The CAG noted that on April 30th, 2018, TPA submitted to its Board a request letter of a waiver of 1.52 million US dollars from MCCL in respect of port storage charges payable by MCCL’s customers in Democratic Republic of Congo (DRC) and Burundi, who shipped their cement consignment through Kasanga Port.
He said the request on tax waiver was made on grounds that MCCL’s customers had faced challenges in securing vessels to collect their orders from Kasanga Port on time and therefore, the consignment became obsolete. And that, on April 17th, 2019 through a circular resolution, the Board granted 100 per cent waiver on the requested amount. MCCL was then required to pay 50,000 US dollars to cover handling costs plus 7,226 US dollars for removal charges only.
“I learnt that the consignment of 1445.2 metric tonnes (28,904 bags), which became obsolete at Kasanga Port had accrued charges of 543,244.66 US dollars that qualified for waiver consideration by the TPA board,” he said.
CAG Kichere said in his audit report that the paper submitted to the TPA board of directors on 14th April, 2019 requested a waiver of 1.52 million US dollars, which included accrued storage cost of 543,244.66 US dollars and storage charges of 979,126.59 US dollars for consignment which were successfully shipped from Kasanga Port between January, 2013 and October, 2017 and no loss was suffered and therefore did not qualify for the waiver.
“Considering the whole consignment of 1445.2 metric tonnes as obsolete and granting the waiver of 1.52 million US dollars instead of actual charges of 543,244.66 US dollars caused TPA a loss of revenue to the tune of 979,126.59 US dollars,” he noted.
Moreover, CAG noted government debts amounting to 1.96bn/- was written off without approval and identified a loss that was incurred due to partial implementation of a contract amounting to 2.26m US dollars. Further fraudulent incidents were also noted at Mwanza and Kigoma Ports. Speaking of Mwanza Port, the CAG said there is a loss of 3.27bn/- that was withdrawn from TPA’s Bank Account at CRDB Bank through 737 transactions.
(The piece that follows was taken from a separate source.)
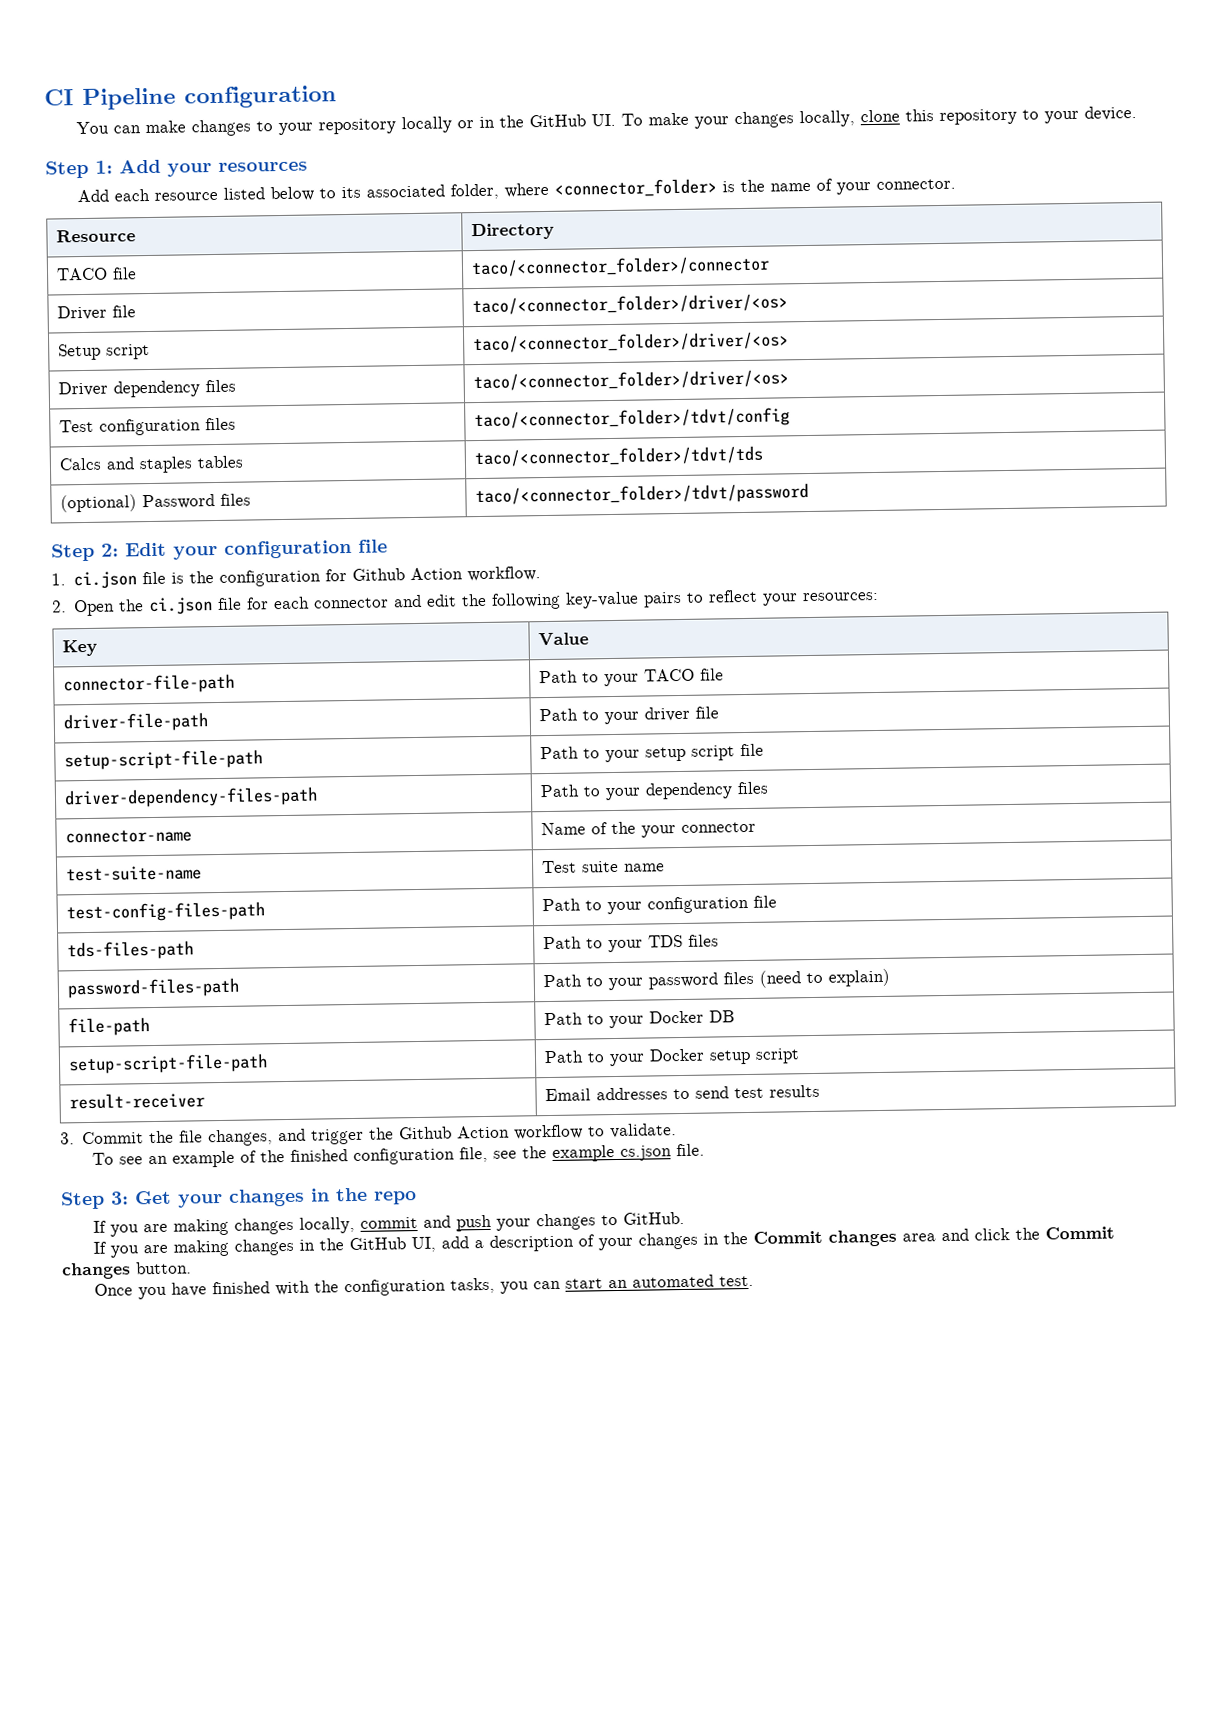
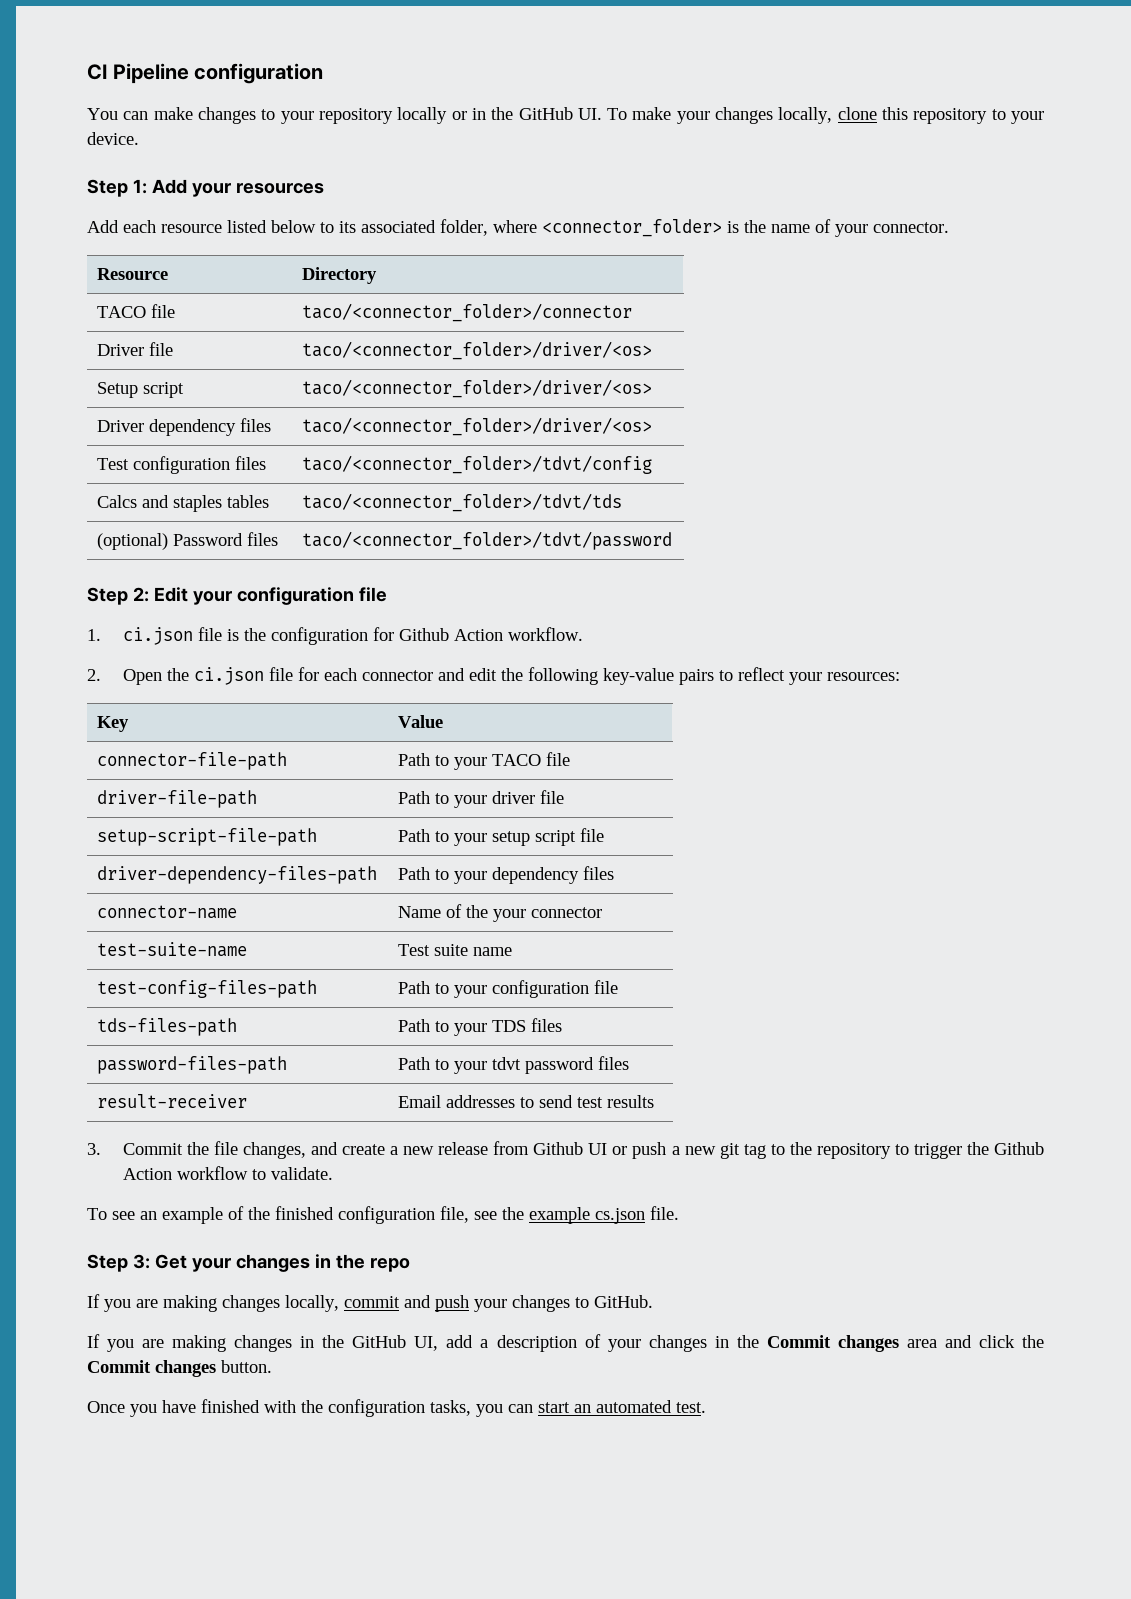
(643, 984) none -> [492,1057,522,1070] tdvt
[758,968,890,988] [67,1017,150,1037] [543,1010,735,1029] [67,1053,268,1075] [543,1048,800,1067] (need to explain) // file-path | Path to your Docker DB // setup-script-file-path | Path to your Docker setup script -> (630, 1063) none
(307, 1135) none -> [342,1141,909,1159] create a new release from Github UI or push a new git tag to the repository to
These payments were not supported by payments vouchers and were not recorded in the cash book. At Kigoma Port, 655.9m/- was withdrawn from the bank by using 30 cheques which were not supported by payment vouchers to substantiate the payments made, and cheques were not registered in the cheque book register.
Another five cheque leaves could neither be traced in the register nor in the bank statements.
“The documents such as cheque books, cash transfer documents and tender board minutes were not provided by management for further scrutiny,” he said, recommending TPA to collaborate with security organs to ensure funds are recovered and legal measures are taken against all involved individuals.
CAG Kichere also noted that the Director General had directed changes of tariffs charged to vessels handled at Mwanza South Port without Tariff Review Committee and Board of Directors’ approvals. According to him, this was contrary to Section 71 of the Port Act, 2004, which requires the authority to prepare a Tariff Book of rates and charges.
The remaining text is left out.